Apple lost a whopping nine billion bucks in 2018 by overpaying for its own shares.

A report Thursday by The Wall Street Journal details the extend of Apple’s miscalculation, saying Apple along with other major US companies bought back its own shares after repatriating its cash parked overseas thanks to Trump’s 2017 tax overhaul.

The Tax Cuts and Jobs Act has permitted companies to shift foreign earnings to the US by slashing the corporate tax rate to 21% from 35%. Securities filings prove that the Cupertino tech giant bought back nearly $63 billion worth of shares during the first half of 2018.

But due to Apple’s stock decline and the recent plunge in stock prices, those repurchased shares are currently worth $54 billion, meaning it lost $9 billion to that underperforming investment. In May, Apple’s finance chief Luca Maestri said the company wanted to be “particularly thoughtful and flexible” in its buyback approach.
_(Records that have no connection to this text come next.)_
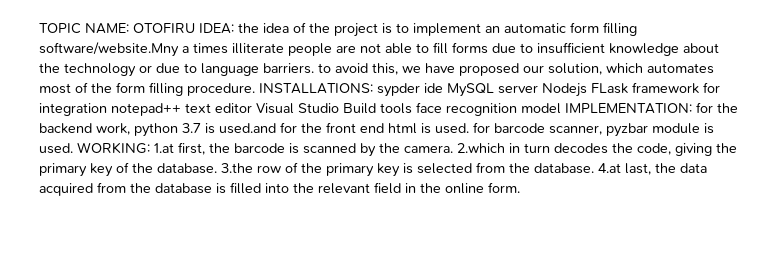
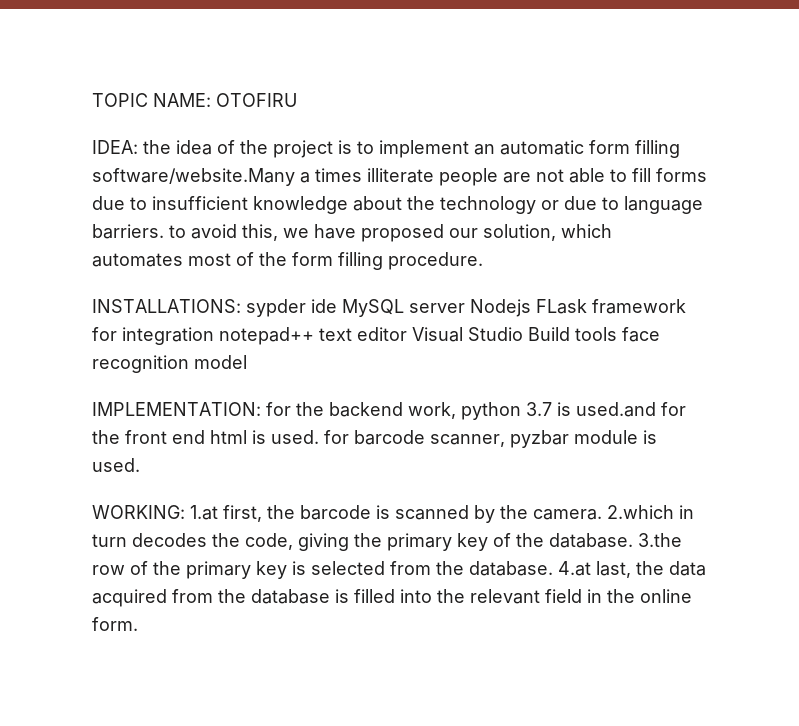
(195, 28) none -> (297, 100) //
[39,42,179,57] software/website.Mny -> [92,168,295,186] software/website.Many
(255, 89) none -> (483, 261) //
(561, 108) none -> (247, 362) //
(73, 148) none -> (140, 465) //

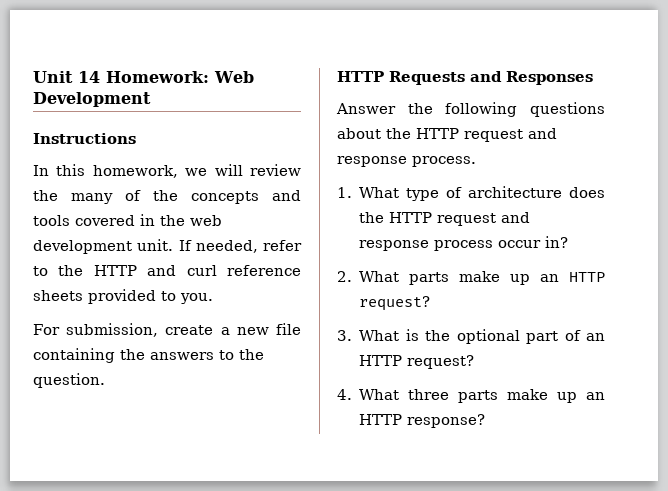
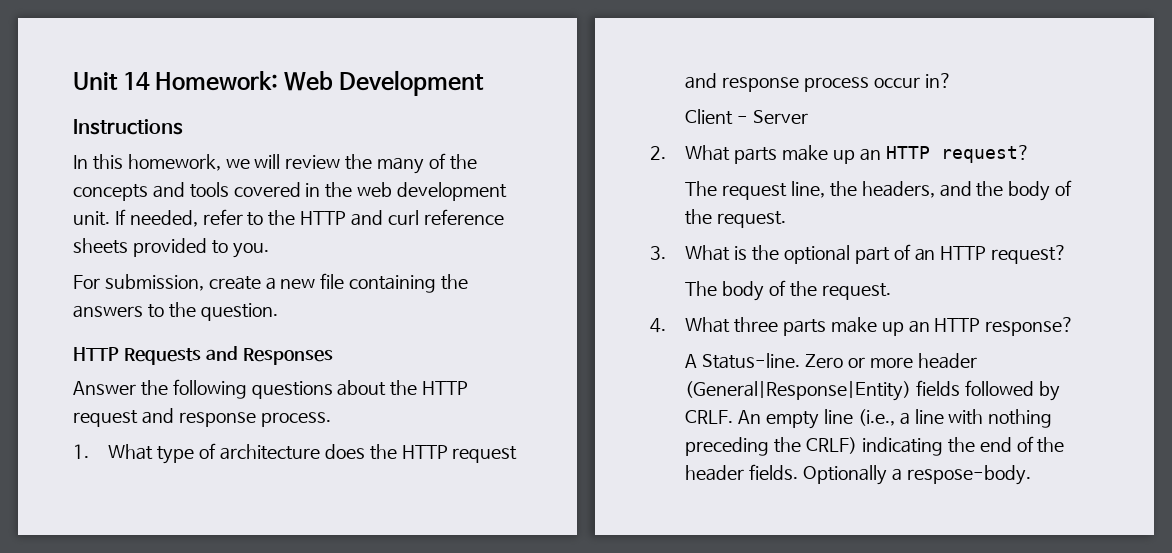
(569, 242) none -> [685,109,809,125] // Client - Server
(431, 303) none -> [685,180,1073,201] [685,209,787,228] // The request line, the headers, and the body of the request.
(475, 362) none -> [685,280,891,301] // The body of the request.
(486, 421) none -> [685,353,977,369] [685,380,1060,401] [685,409,1053,429] [685,436,1065,456] [685,464,1031,485] // A Status-line. Zero or more header (General|Response|Entity) fields followed by CRLF. An empty line (i.e., a line with nothing preceding the CRLF) indicating the end of the header fields. Optionally a respose-body.

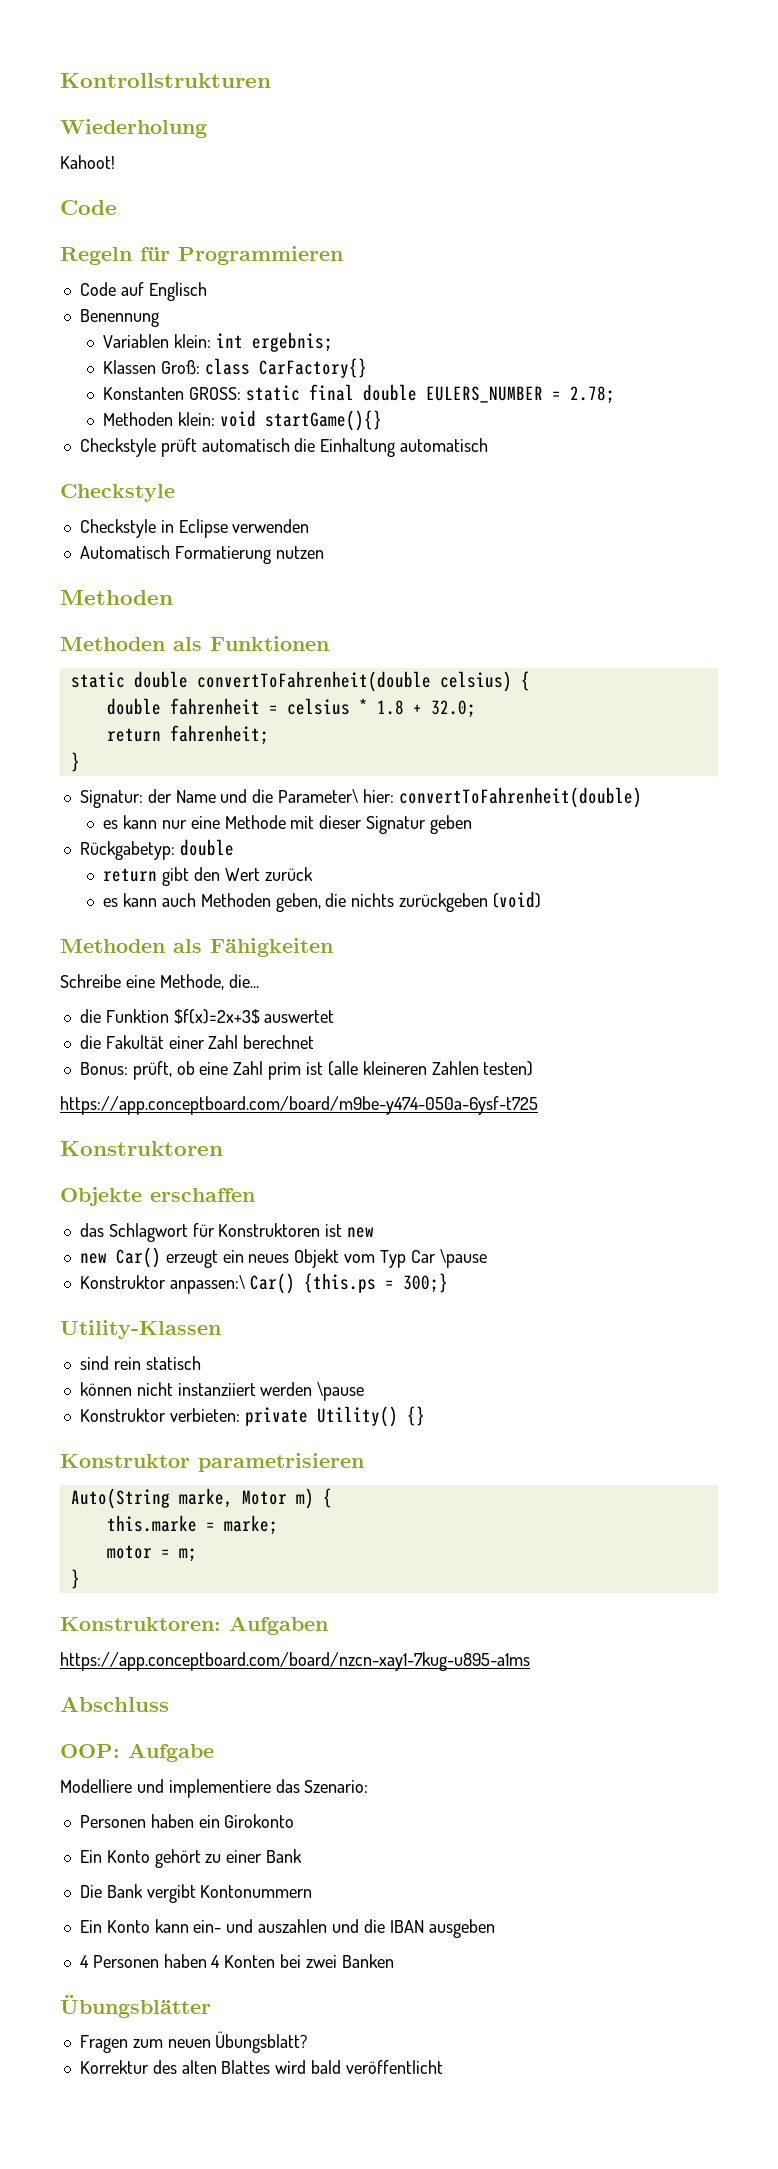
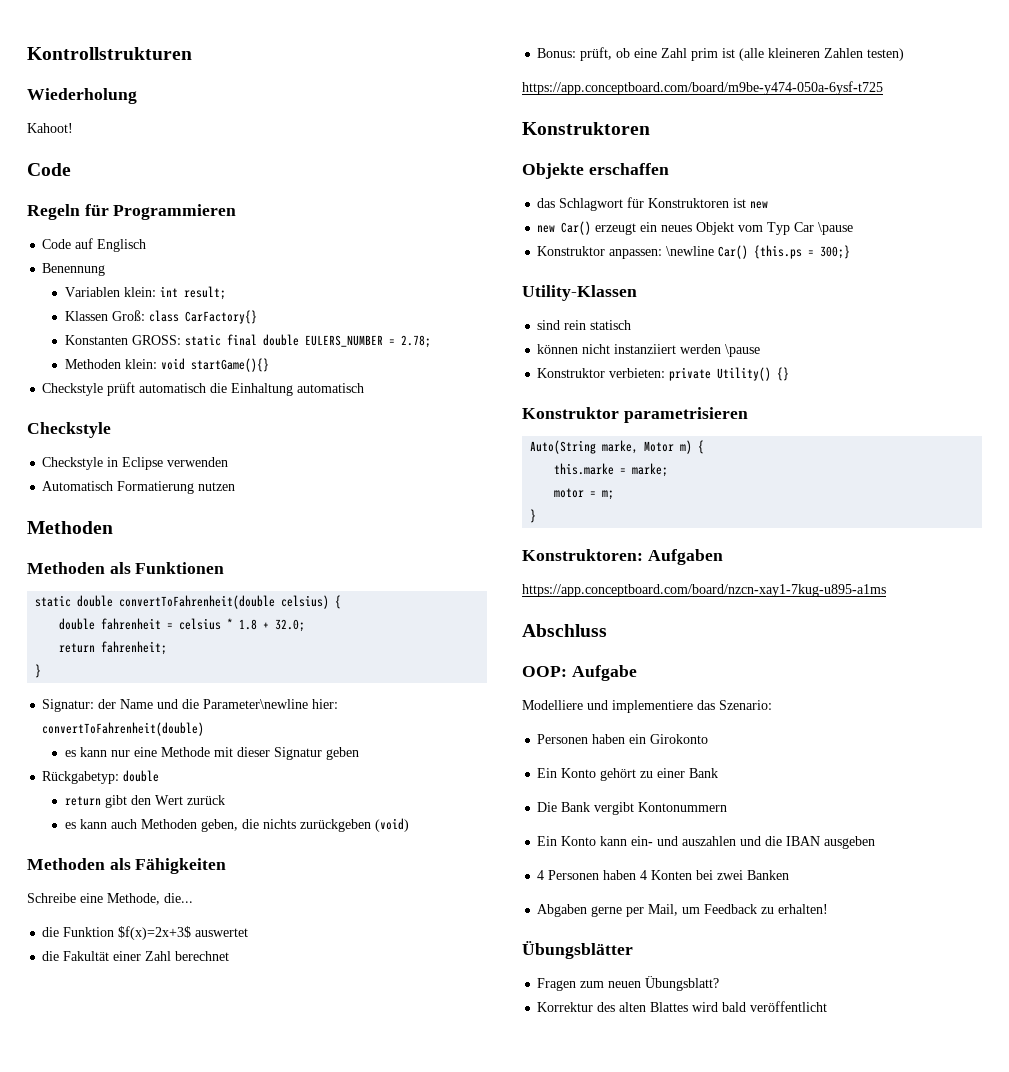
[251,332,333,352] ergebnis; -> [183,286,226,300] result;
[278,789,359,803] Parameter\ -> [203,699,309,709] Parameter\newline
[169,1275,245,1294] anpassen:\ -> [609,246,715,259] anpassen: \newline
(394, 1961) none -> [537,904,829,917] // Abgaben gerne per Mail, um Feedback zu erhalten!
Howard Silverblatt, senior index analyst at S&P Dow Jones Indices, summed it up nicely, saying: “Apple makes iPhones. Timing the market is not what they do.”

Other companies that repurchased shares at rich prices only to see their value decline sharply include Wells Fargo (-$2.7 billion), Citigroup (-$2.8 billion) and Applied Materials (-$1.8 billion).

Companies usually buy back their own shares when other major sources of growth have been exhausted. By buying back its shares, a company reduces share counts which in turn artificially boosts the earnings per share reported to investors.

As an example, Apple’s buybacks in 2018 have reduced its shares outstanding by about 6.7%, raising its earnings per share as its profits are spread across fewer shares.